From the time I started researching and writing, it took one year. Of course I had prior knowledge and experiences that went into the book, but as far as from the time I drove up to Fouke with the intention of book research to the date I finished and got a publishing deal, it was almost one year exactly. During that year I went to Arkansas many times to conduct interviews, visit the Texarkana libraries, and even go into the swamps and woods myself so I could investigate some of the sighting locations.
Word is there’s a follow up in the works. Can you tell us anything about it yet?
One of these days I plan to write a follow-up to Boggy Creek, but it’ll be awhile before I start. Since releasing the book, I’ve already investigated several new Fouke Monster sightings, found out about some more old ones, and also dug up some more interesting facts that will make for a great book. But it still needs time to develop more before starting that. There’s still stuff coming in so I don’t wanna jump the gun. In other words, I don’t wanna throw out some sequel just because the first book was popular. It needs to be worthwhile for myself and the reader. In the meantime, I have a list of other cryptid books I plan to write, not to mention I just finished a new book that will be out this fall.
When did you start hunting monsters? Was it something you always wanted to do?
I was always interested in strange creatures like bigfoot, yeti, and lake monsters, but never really considered going out to look for them until much later in life. After seeing The Legend of Boggy Creek as a kid, I did look over my shoulder when we hunted or went camping in Arkansas, but my interest was mostly confined to reading other people’s accounts in books. Then after years of playing in bands, which pretty much confined me to the jungles of nightclubs and music venues, I decided to cut that off and start getting back to my love of the outdoors and monsters. I started with bigfoot research, which led to the book, which has now led to most of my time being spent researching cryptids both in a scholarly way and in the field.
The Legend of Boggy Creek was a major inspiration for my novel Progeny as well. You’ve amassed a comprehensive list of Bigfoot flicks. What are some of your favorites?
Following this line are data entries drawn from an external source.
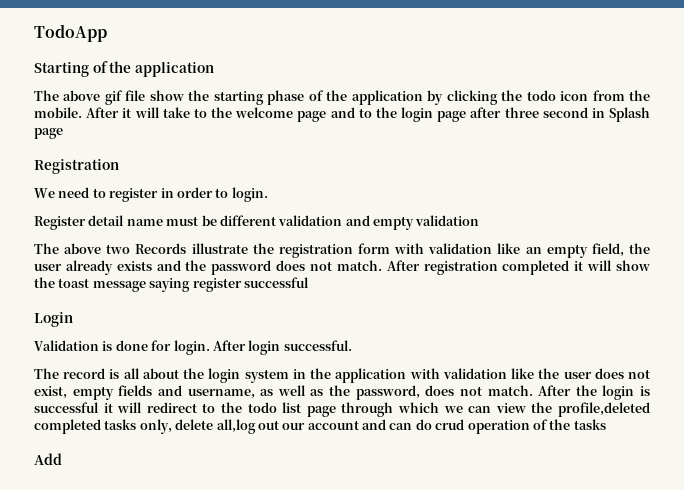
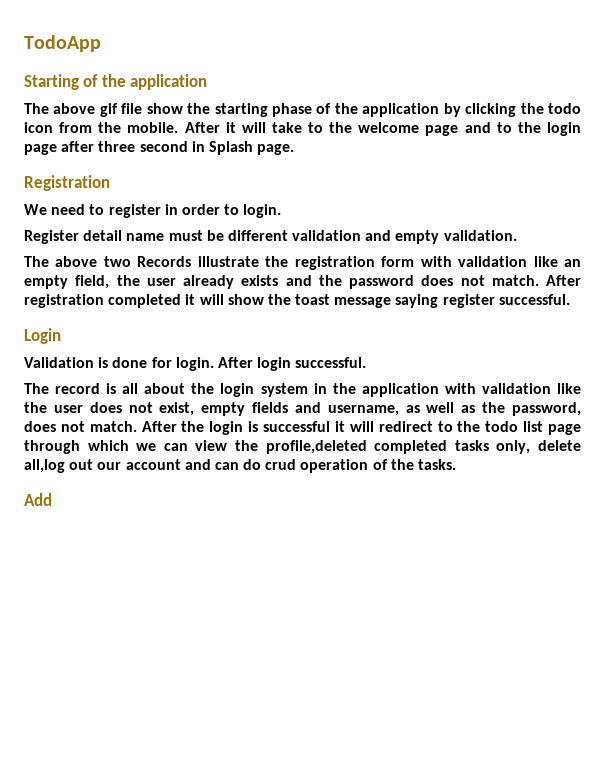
[34,128,63,139] page -> [257,144,295,155] page.
[415,215,480,226] validation -> [443,230,517,241] validation.
[243,277,309,288] successful -> [498,294,570,305] successful.
[573,419,606,430] tasks -> [418,459,457,470] tasks.

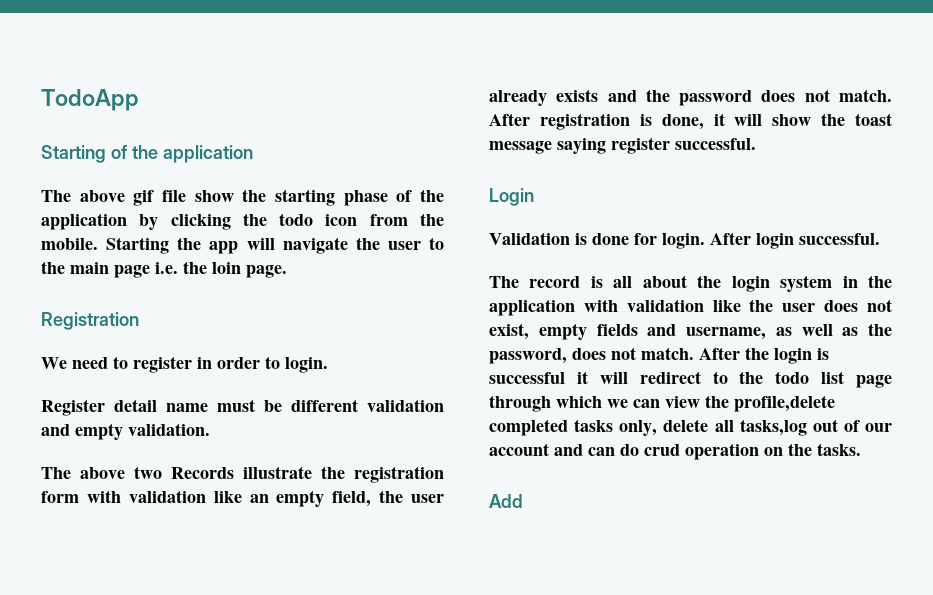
[184,122,581,136] [24,141,253,155] After it will take to the welcome page and to the login page after three second in Splash -> [106,237,444,254] [41,261,241,278] Starting the app will navigate the user to the main page i.e. the loin
[108,294,182,308] completed -> [639,114,704,130] is done,
[265,440,367,454] profile,deleted -> [734,395,835,412] profile,delete
[24,459,94,473] all,log out -> [714,419,860,436] all tasks,log out of
[372,459,388,470] of -> [764,447,783,456] on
My favorite, of course, is The Legend of Boggy Creek. For me it not only satisfies my craving for scary bigfoot tales, but also reminds me so much of my childhood going through small towns like Fouke on the way to bow hunt with my dad. There was always something creepy about old towns, as if they held monstrous secrets that outsiders could never know. Such is the basis for many other horror films, I suppose.
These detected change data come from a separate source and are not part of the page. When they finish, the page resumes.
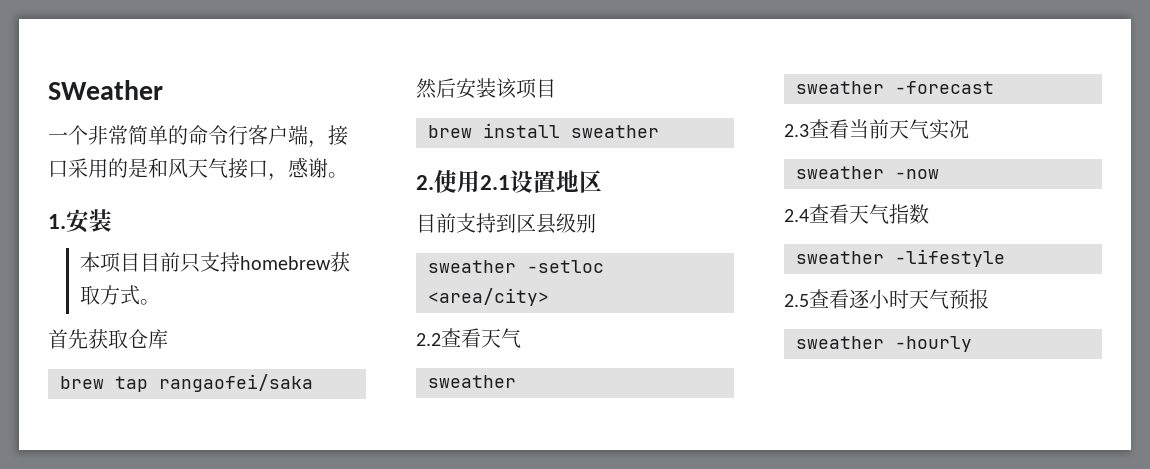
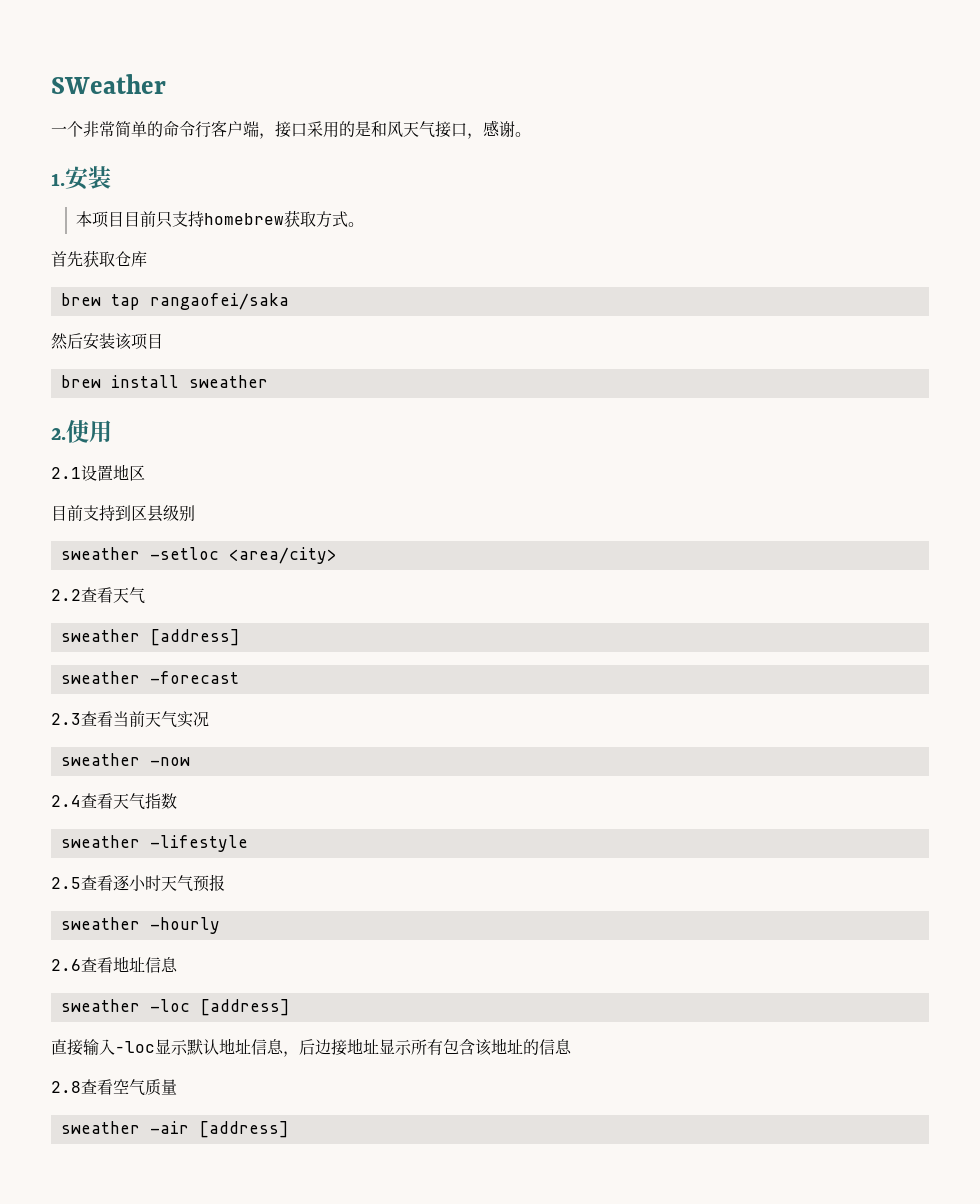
(480, 181) none -> (112, 431) //
(516, 381) none -> [149,629,240,646] [address]
(972, 344) none -> [51,956,178,973] [60,999,290,1016] [51,1038,572,1057] [51,1079,177,1096] [60,1121,289,1138] // 2.6查看地址信息 // sweather -loc [address] // 直接输入-loc显示默认地址信息，后边接地址显示所有包含该地址的信息 // 2.8查看空气质量 // sweather -air [address]

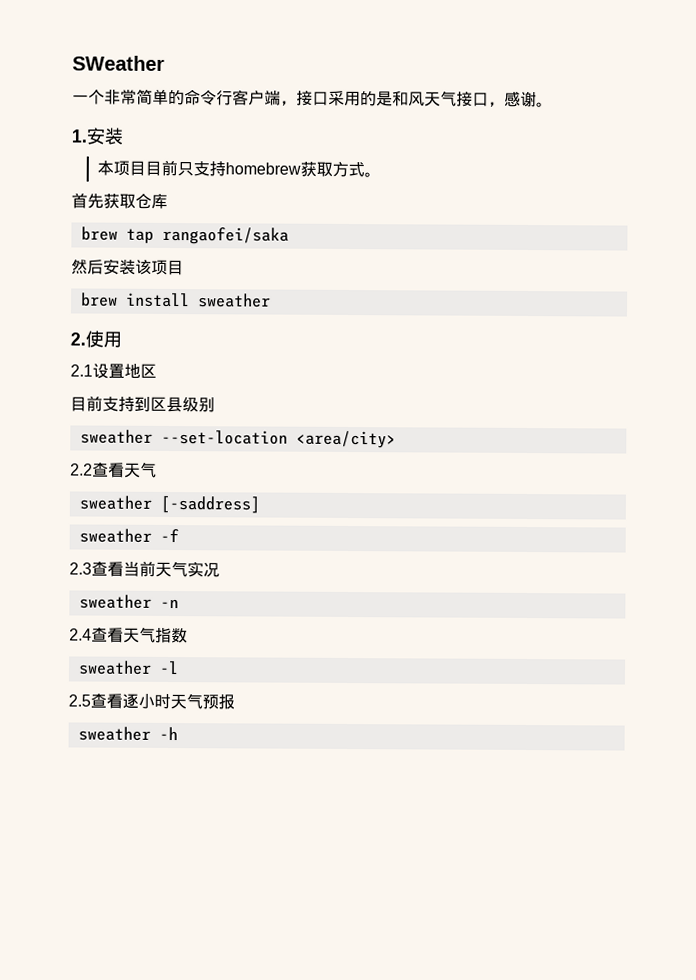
[149,547,219,560] -setloc -> [160,429,288,445] --set-location
[149,629,240,646] [60,671,239,684] [address] // sweather -forecast -> [159,495,260,514] [78,528,179,543] [-saddress] // sweather -f
[149,757,190,766] -now -> [159,598,179,609] -n
[149,835,248,852] -lifestyle -> [158,660,179,675] -l
[149,917,220,934] [51,956,178,973] [60,999,290,1016] [51,1038,572,1057] [51,1079,177,1096] [60,1121,289,1138] -hourly // 2.6查看地址信息 // sweather -loc [address] // 直接输入-loc显示默认地址信息，后边接地址显示所有包含该地址的信息 // 2.8查看空气质量 // sweather -air [address] -> [158,726,178,741] -h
Some of my other favorite classic bigfoot films are Creature From Black Lake, Sasquatch: The Legend of Bigfoot, and Snow Beast. As far as new films, I like Savage and one that was never widely released called Paper Dolls. But the best of the new crop, and my favorite besides Boggy Creek, is Bobcat Goldthwait’s Willow Creek. It’s not released yet, but I had a chance to see a special screening of it last month. It’s simply amazing. Something that people probably won’t expect from Bobcat, but certainly one of the best bigfoot films – if not one of the best horror films – I’ve seen in awhile.
I’ve a had a few. The most notable was when myself and a friend were canoeing in an Arkansas bayou late one night. We heard six evenly spaced howls that sent chills up our spines. We’ve heard all kinds of animals in the woods over the years, but this was something altogether different. It was a large animal that sounded very unique. Luckily we got one of the howls recorded. Back at home I listened to numerous sound clips of animals common to the area, but couldn’t find any matches. To this day, I’m not sure what we heard.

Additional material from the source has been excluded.